(Web page revision data)
*****
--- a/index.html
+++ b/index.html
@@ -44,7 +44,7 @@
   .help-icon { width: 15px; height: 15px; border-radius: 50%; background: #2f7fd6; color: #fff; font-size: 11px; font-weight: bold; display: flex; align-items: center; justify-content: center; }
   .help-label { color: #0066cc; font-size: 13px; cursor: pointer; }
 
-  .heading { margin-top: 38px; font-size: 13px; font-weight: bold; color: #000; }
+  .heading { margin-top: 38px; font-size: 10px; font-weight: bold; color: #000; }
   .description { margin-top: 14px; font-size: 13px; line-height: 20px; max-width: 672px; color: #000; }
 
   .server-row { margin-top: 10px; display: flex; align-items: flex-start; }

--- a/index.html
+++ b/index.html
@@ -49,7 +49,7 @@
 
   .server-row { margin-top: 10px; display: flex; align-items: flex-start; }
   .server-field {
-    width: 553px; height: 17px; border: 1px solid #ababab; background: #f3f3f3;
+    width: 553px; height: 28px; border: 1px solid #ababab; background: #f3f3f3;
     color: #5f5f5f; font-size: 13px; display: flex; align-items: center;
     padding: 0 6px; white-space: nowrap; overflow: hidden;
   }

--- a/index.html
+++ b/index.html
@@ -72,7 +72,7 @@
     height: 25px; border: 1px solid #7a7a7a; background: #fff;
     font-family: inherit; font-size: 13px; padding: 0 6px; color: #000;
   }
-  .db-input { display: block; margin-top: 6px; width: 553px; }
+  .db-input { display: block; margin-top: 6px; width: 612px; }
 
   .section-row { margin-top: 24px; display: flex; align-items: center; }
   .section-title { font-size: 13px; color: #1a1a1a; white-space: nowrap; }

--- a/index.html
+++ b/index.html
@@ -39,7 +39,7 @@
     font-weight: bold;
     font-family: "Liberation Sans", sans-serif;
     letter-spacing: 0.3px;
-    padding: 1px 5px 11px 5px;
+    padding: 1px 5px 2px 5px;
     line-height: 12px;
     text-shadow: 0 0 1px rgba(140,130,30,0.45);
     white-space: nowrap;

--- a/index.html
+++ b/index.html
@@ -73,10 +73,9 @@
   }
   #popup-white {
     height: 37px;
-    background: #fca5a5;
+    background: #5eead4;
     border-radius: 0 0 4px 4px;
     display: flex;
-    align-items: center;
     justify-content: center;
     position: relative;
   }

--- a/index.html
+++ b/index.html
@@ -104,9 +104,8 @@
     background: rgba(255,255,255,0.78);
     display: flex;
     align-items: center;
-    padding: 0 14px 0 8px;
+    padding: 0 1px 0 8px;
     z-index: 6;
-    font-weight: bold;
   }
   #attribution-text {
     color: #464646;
*****
Work item → Of all the lines in the data above, show only those that hold the word "padding".

Written answer →
     padding: 0 6px; white-space: nowrap; overflow: hidden;
     font-family: inherit; font-size: 13px; padding: 0 6px; color: #000;
-    padding: 1px 5px 11px 5px;
+    padding: 1px 5px 2px 5px;
-    padding: 0 14px 0 8px;
+    padding: 0 1px 0 8px;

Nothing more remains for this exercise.